Samples for taxonomy_xml

Distributed with the taxonomy_xml module is a collection of starter vocabularies intended to both illustrate the various formats, and provide a few useful topic sets.

The content of each of the demo vocabularies was the responsibility of the original publishers at the time it was imported. All imports were done in a semi-automated manner with no editorial input. I am not responsible for errors of fact or spelling.
Structural problems, Character encoding problems and the occasional ommissionare probably my fault. Caveat Lector
Credit is given here to the institutions that made this data available. All data redistributed here has carefully been selected as being free for copyright-free transformative re-use.
In some cases, tools or instructions will also be provided for you to import your own versions of vocabulary libraries for reasons of either scale, timeliness or copyright. In cases of copyright you should read and understand the terms of use of those respective data sources. Usually it's "free for personal use but not redistribution" and the taxonomy_xml module can enable that use.

Dewey Decimal System

Subject area: Publishing, General Interest.

Taxonomy Format: CSV.

Although the ownership on the Dewey Decimal system is claimed by OCLC - Online Computer Library Center they don't actually provide any list (or offer access to a list) as a machine-readable download, so I was unable to use them as a source.
Instead I found a public library website that provided the Dewey lists into the Public Domain. (Since gone away)
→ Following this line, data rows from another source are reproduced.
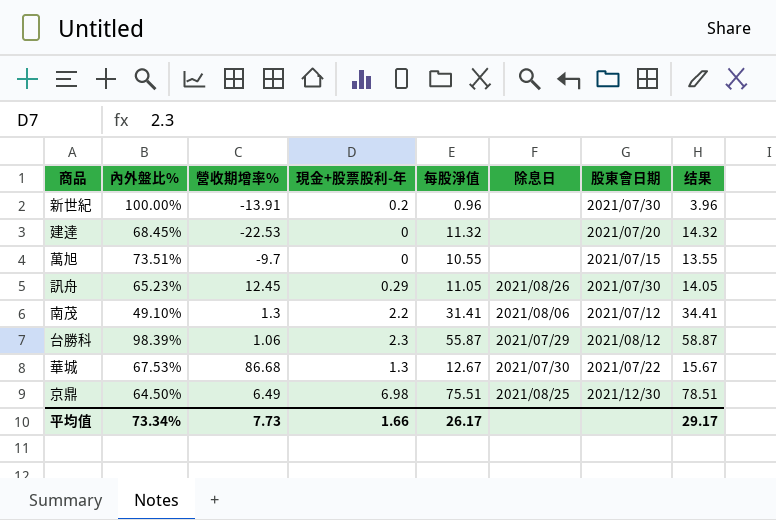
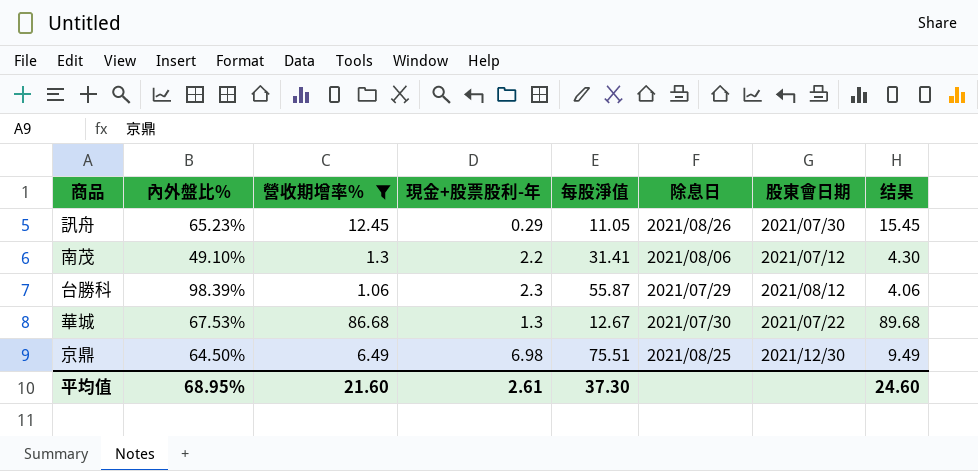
filter: none -> 營收期增率% >= 1.06
column 结果 | formula: [每股淨值] + 3 -> [營收期增率%] + 3
平均值 | 內外盤比%: 73.34% -> 68.95%
平均值 | 營收期增率%: 7.73 -> 21.60
平均值 | 現金+股票股利-年: 1.66 -> 2.61
平均值 | 每股淨值: 26.17 -> 37.30
平均值 | 结果: 29.17 -> 24.60

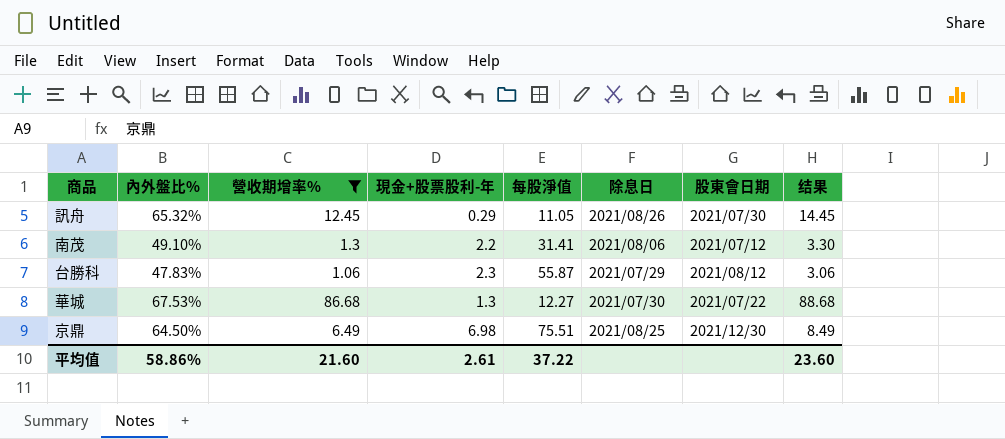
column 结果 | formula: [營收期增率%] + 3 -> [營收期增率%] + 2
訊舟 | 內外盤比%: 65.23% -> 65.32%
台勝科 | 內外盤比%: 98.39% -> 47.83%
華城 | 每股淨值: 12.67 -> 12.27
平均值 | 內外盤比%: 68.95% -> 58.86%
平均值 | 每股淨值: 37.30 -> 37.22
平均值 | 结果: 24.60 -> 23.60

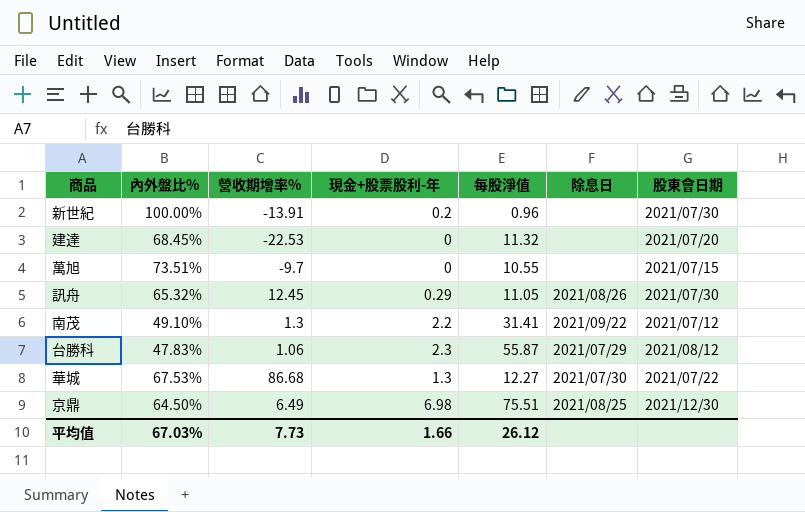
filter: 營收期增率% >= 1.06 -> none
column 结果 | formula: [營收期增率%] + 2 -> none
南茂 | 除息日: 2021/08/06 -> 2021/09/22
平均值 | 內外盤比%: 58.86% -> 67.03%
平均值 | 營收期增率%: 21.60 -> 7.73
平均值 | 現金+股票股利-年: 2.61 -> 1.66
平均值 | 每股淨值: 37.22 -> 26.12

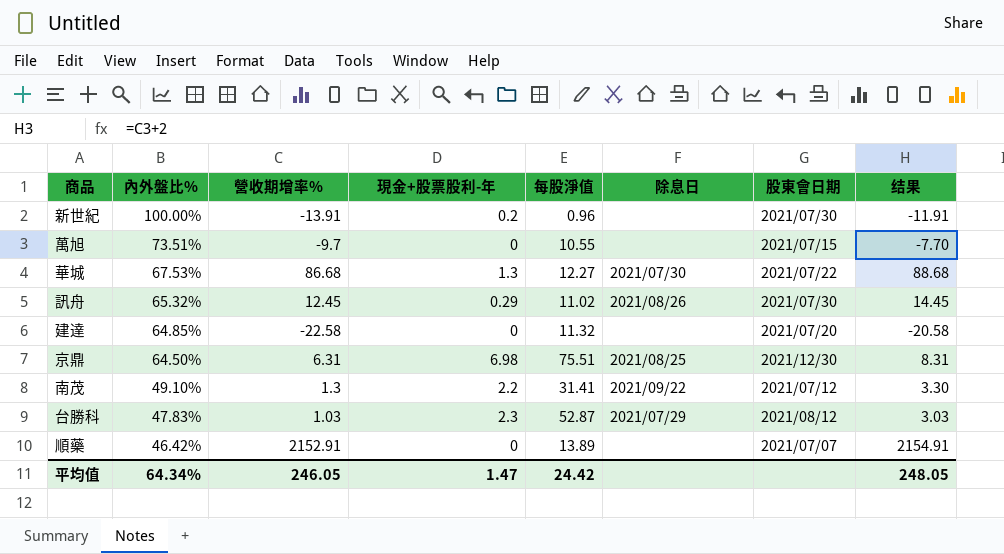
row order: none -> 內外盤比% descending
column 结果 | formula: none -> [營收期增率%] + 2
訊舟 | 每股淨值: 11.05 -> 11.02
建達 | 內外盤比%: 68.45% -> 64.85%
建達 | 營收期增率%: -22.53 -> -22.58
京鼎 | 營收期增率%: 6.49 -> 6.31
台勝科 | 營收期增率%: 1.06 -> 1.03
台勝科 | 每股淨值: 55.87 -> 52.87
row 順藥: none -> 46.42% | 2152.91 | 0 | 13.89 | none | 2021/07/07 | 2154.91
平均值 | 內外盤比%: 67.03% -> 64.34%
平均值 | 營收期增率%: 7.73 -> 246.05
平均值 | 現金+股票股利-年: 1.66 -> 1.47
平均值 | 每股淨值: 26.12 -> 24.42

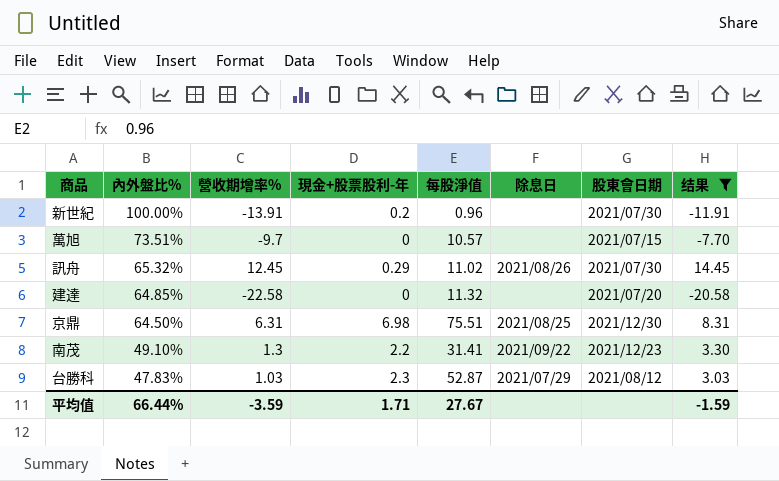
filter: none -> 结果 <= 14.45
萬旭 | 每股淨值: 10.55 -> 10.57
南茂 | 股東會日期: 2021/07/12 -> 2021/12/23
平均值 | 內外盤比%: 64.34% -> 66.44%
平均值 | 營收期增率%: 246.05 -> -3.59
平均值 | 現金+股票股利-年: 1.47 -> 1.71
平均值 | 每股淨值: 24.42 -> 27.67
平均值 | 结果: 248.05 -> -1.59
As samples, the taxonomy_xml module contains both a 100-term and 1000-term* version of the Dewey classification scheme, with the implied decimal heirarchy and the 'Dewey Number' supplied as a synonym.
As the Dewey system is extremely simple, it is provided as an example of the CSV format.

Geography & history (900)
 +  History of ancient world (930)
 +   +  History of ancient world China (931)
 +   +  History of ancient world Egypt (932)
 +   +  History of ancient world Europe north & west of Italy  (936)
 +   +  History of ancient world Greece (938)
* There's not really 1000 terms in use at that level. There are however many more subsections on a truly decimal breakdown in some areas (not included).

International Press Telecommunications Council (IPTC) Topic Catalog

Subject area: Publishing, News Media.

Taxonomy Format: RDF.

From the International Press Telecommunications Council we have a 'TopicSet' of 1365 controlled vocabulary words and phrases (subjectCodes) useful for classifying news stories and tagging media releases.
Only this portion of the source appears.